A March 2008 memorandum to the FDIC Board of Directors shows a 2007 year-end Deposit Insurance Fund balance of about $52.4 billion, which represented a reserve ratio of 1.22% of its exposure to insured deposits totaling about $4.29 trillion. The 2008 year-end insured deposits were projected to reach about $4.42 trillion with the reserve growing to $55.2 billion, a ratio of 1.25%.

As of September 2008, the DIF had a balance of $45 billion. Bank failures typically represent a cost to the DIF because FDIC, as receiver of the failed institution, must liquidate assets that have declined substantially in value while at the same time making good on the institution's deposit obligations. In July 2008, IndyMac Bank failed and was placed into receivership. The failure was initially projected by the FDIC to cost the DIF between $4 billion and $8 billion, but shortly thereafter the FDIC revised its estimate upward to $8.9 billion. Due to the failures of IndyMac and other banks, the DIF fell in the second quarter of 2008 to $45.2 billion.. The decline in the insurance fund's balance caused the reserve ratio (fund's balance divided by the insured deposits) to fall to 1.01 percent as at 30 June 2008, down from 1.19 percent in the prior quarter. Once the ratio falls below below 1.15 percent, FDIC is required to develop a restoration plan to replenish the fund, which is expected to involve requiring higher contributions from banks which deal in riskier activities.

Insurance requirements

To receive this benefit, member banks must follow certain liquidity and reserve requirements.

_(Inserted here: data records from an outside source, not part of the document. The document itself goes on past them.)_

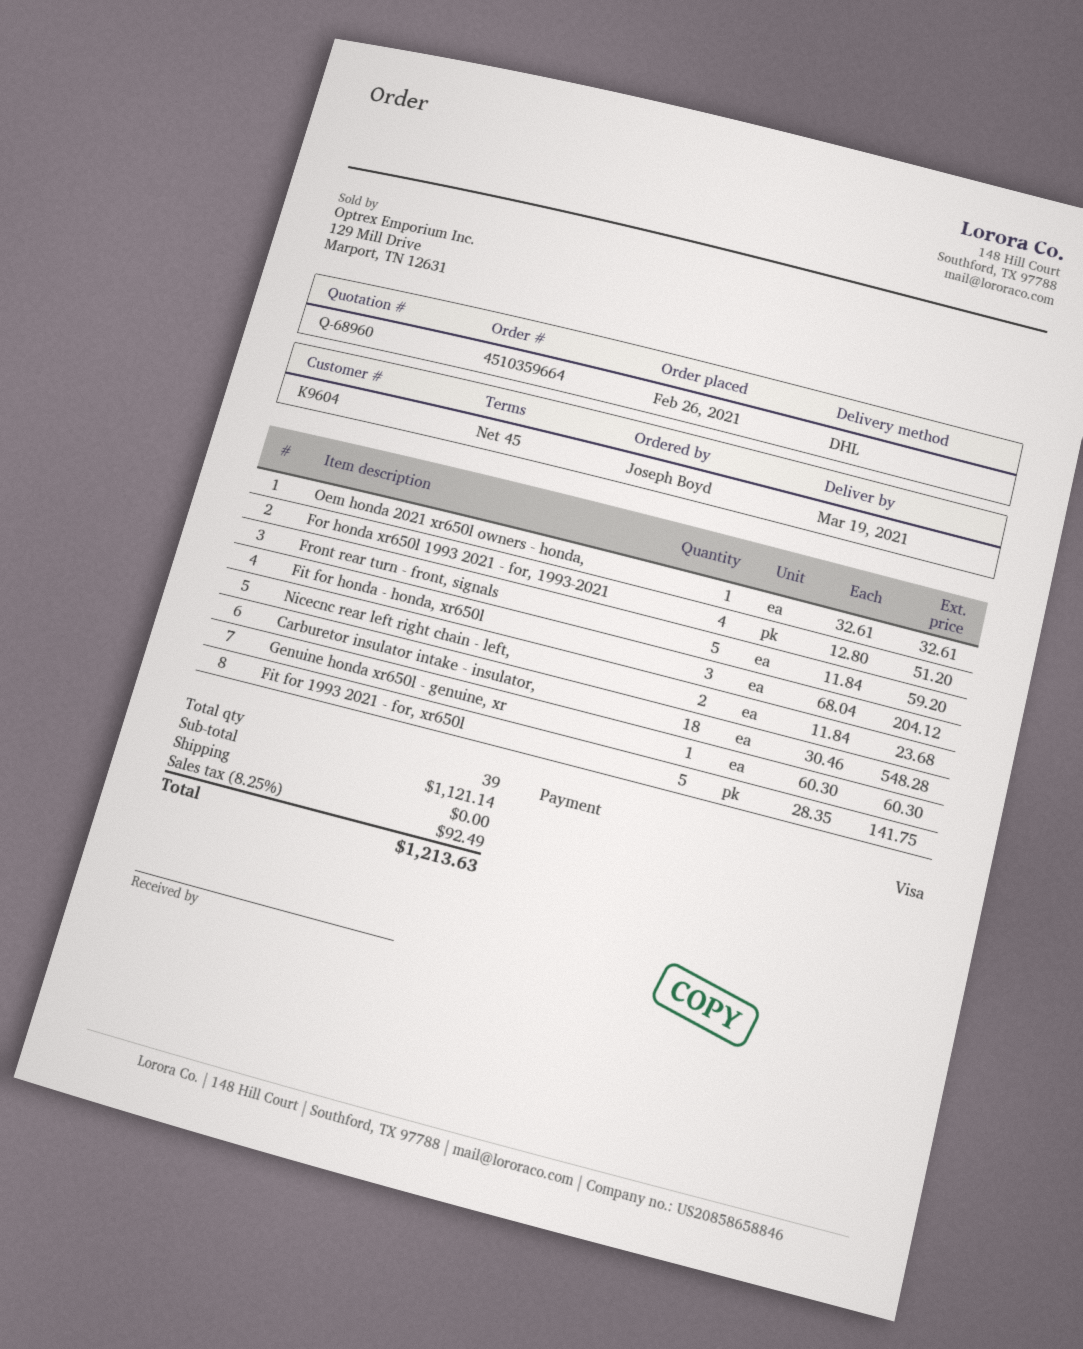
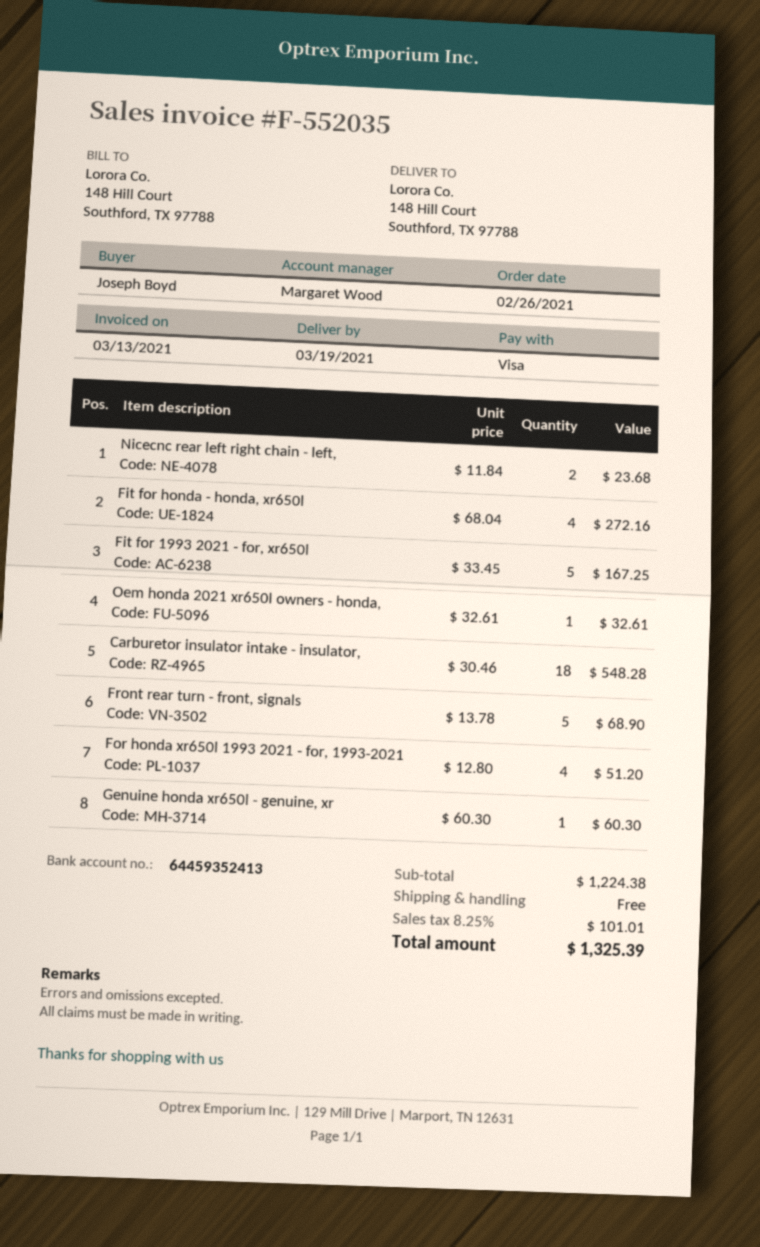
Front rear turn - front, signals: 5 x 11.84 = 59.20 -> 5 x 13.78 = 68.90
Fit for honda - honda, xr650l: 3 x 68.04 = 204.12 -> 4 x 68.04 = 272.16
Fit for 1993 2021 - for, xr650l: 5 x 28.35 = 141.75 -> 5 x 33.45 = 167.25
subtotal: 1121.14 -> 1224.38
tax: 8.25% = 92.49 -> 8.25% = 101.01
total: 1213.63 -> 1325.39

Banks are classified in five groups according to their risk-based capital ratio:

  • Well capitalized: 10% or higher
  • Adequately capitalized: 8% or higher
  • Undercapitalized: less than 8%
  • Significantly undercapitalized: less than 6%
  • Critically undercapitalized: less than 2%

When a bank becomes undercapitalized the FDIC issues a warning to the bank. When the number drops below 6% the FDIC can change management and force the bank to take other corrective action. When the bank becomes critically undercapitalized the FDIC declares the bank insolvent and can take over management of the bank.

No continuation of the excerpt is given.